YUDHA YAPSENANG DAN ARIE JANUAR

Penerbit: 

BPNB PAPUA

Tahun Terbit: 

2016

Daerah/Wilayah: 
Papua Barat
Rak: 

PNB - 361.3 (360-369)

ISSN/ISBN: 

978-602-6525-02-4

Jumlah Halaman: 
94

Orang Abun di masa sekarang ini masih tetap mempertahankan sistem pengetahuan lokal yang dimilikinya, walaupun telah adanya perubahan dalam berbagai aspek kehidupannya. Orang Abun memandang alam sebagai mama yang telah menyediakan segala sesuatu yang dibutuhkan oleh orang Abun didalam memenuhi segala kebutuhan hidupnya, karena itu alam harus dilestarikan supaya tetap memberikan manfaat bagi mereka. Dalam sistem pengetahuan lokal orang Abun, hutan yang ada disekitar mereka telah diklasifikasikan menjadi hutan pusaka atau keramat, hutan pamali, hutan primer dan hutan sekunder. Hutan sekunder dan primer merupakan hutan yang dimanfaatkan untuk memenuhi segala kebutuhan mereka, sedangkan hutan keramat dan pamali sama sekali tidak boleh dijamah manusia. Bagi orang Abun, lingkungan alam yang ada di sekitar mereka dijadikan sarana untuk memenuhi kebutuhan hidup seperti sebagai lokasi berladang, berburu, dan meramu.
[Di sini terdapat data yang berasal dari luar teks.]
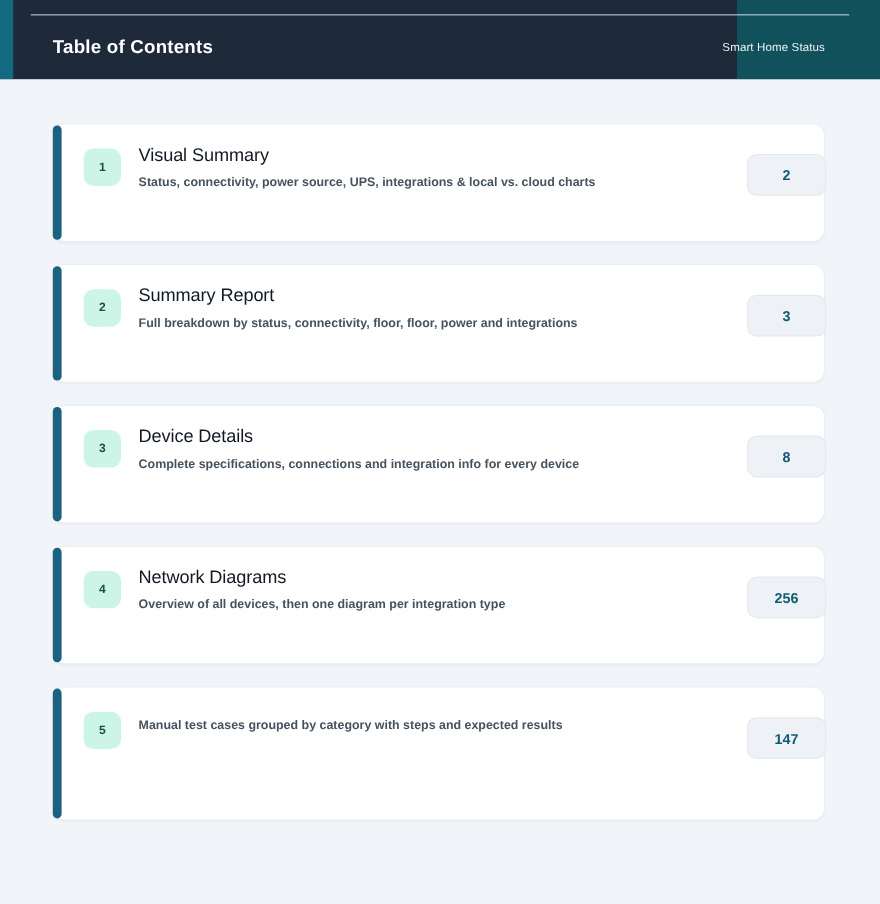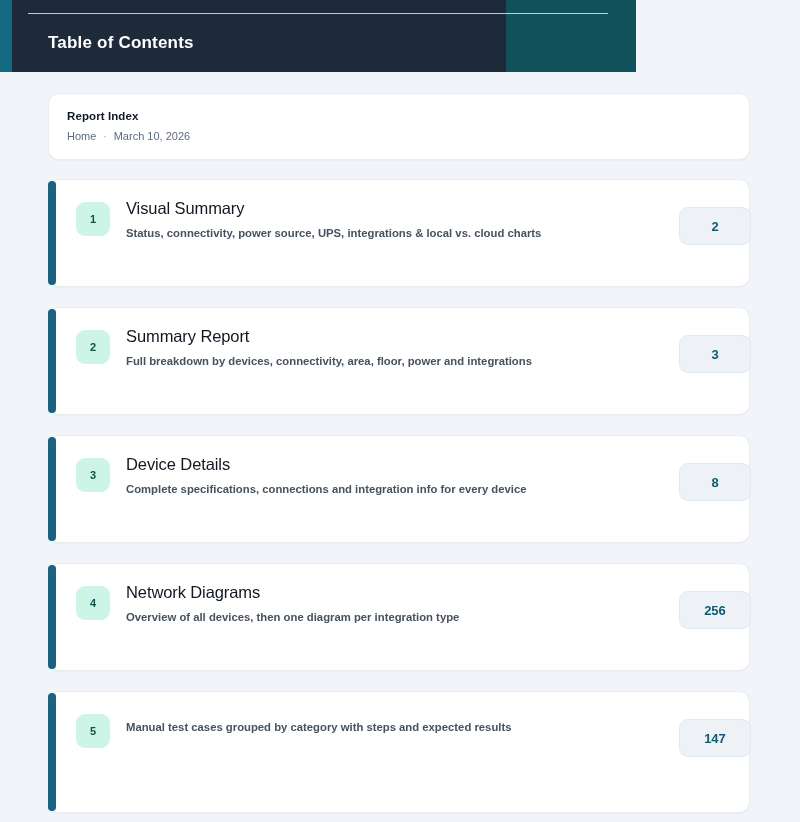"Table of Contents" .header { width: 636px -> 800px }
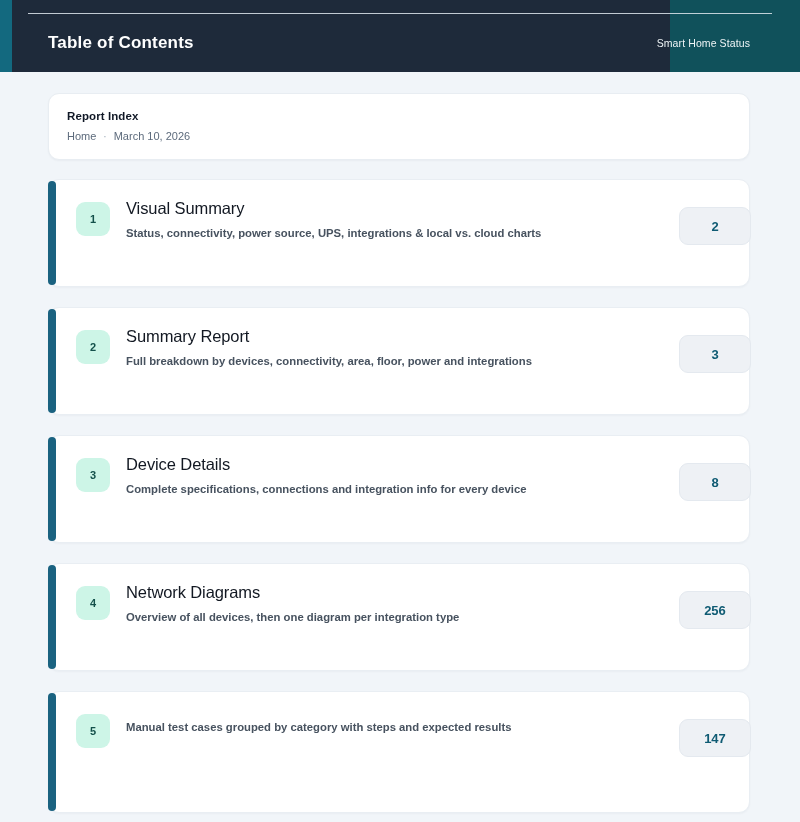"Report Index" div.index-card { html: <div> <div>Report Index</div> <div> <span>Home</span> <span>·</span> <span>March 10, 2026</span> </div> </div> -> none }
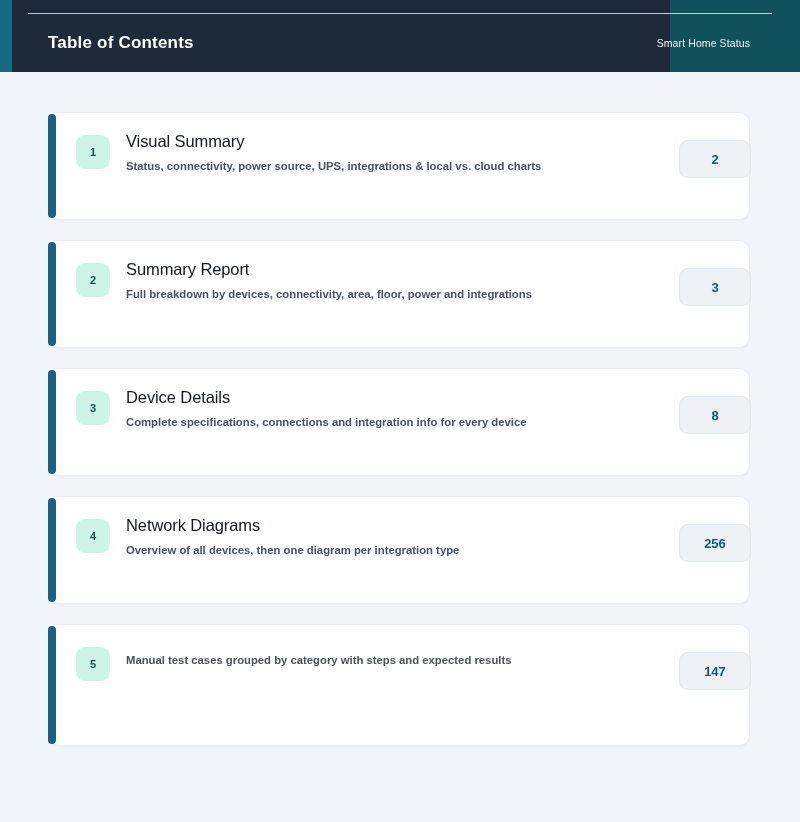"Full breakdown by devices, connectivity," div.toc-desc { text: devices, connectivity, area -> status, connectivity, floor }
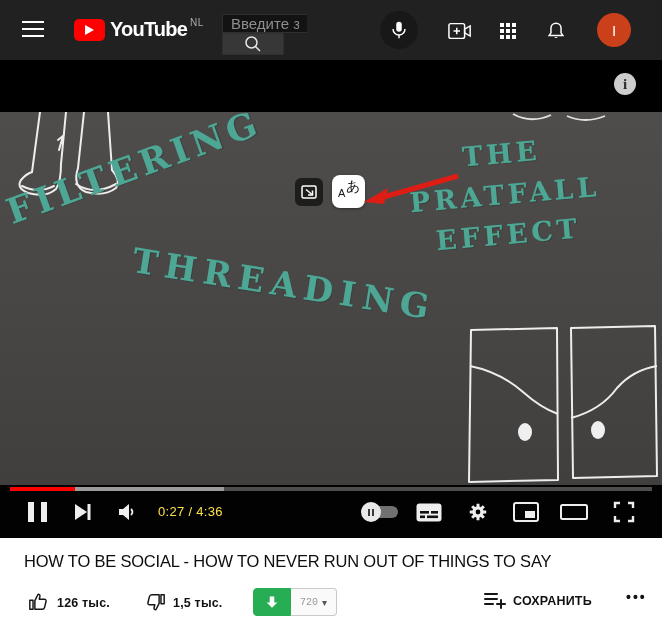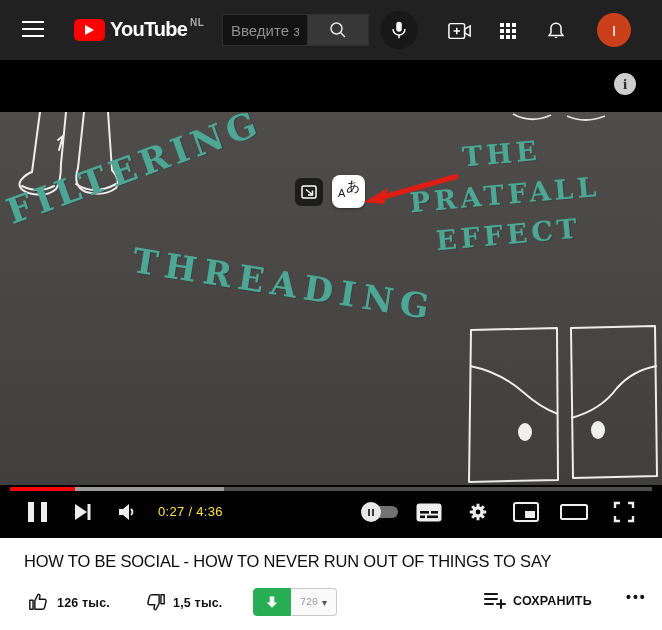"NL" .logo-badge { font-weight: bold -> none }
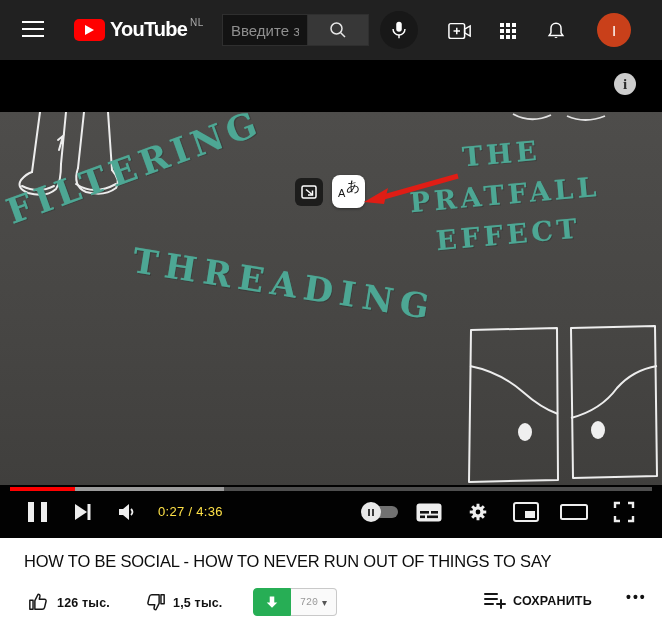"Введите з" .search-wrap { flex-direction: none -> column }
Peralatan yang digunakan pada masa lampau menggunakan peralatan dan cara yang sederhana, dengan bersumber dari alam. Setelah masuknya orang Biak dan orang luar, barulah terjadi perubahan dalam peralatan hidup orang Abun antara lain penggunaan mata kampak yang terbuat dari besi, mata panah dari besi, kalawai dari besi. Dalam sistem pengetahuan lokal selain pengetahuan tersebut, terdapat juga pengetahuan tentang tanaman, kondisi alam, dan penegtahuan tentang perhitungan. Orang Abun mengetahui dan mempraktekkan pengetahuan tersebut dalam kehiduapn sehari-hari sampai sekarang ini. Selain itu, dalam sistem pengetahuan lokal orang Abun terdapat lokal genius, yaitu berupa pengetahuan tentang ritual adat seperti mesom yaitu ritual ini hanya diketahui oleh beberapa orang Abun saja.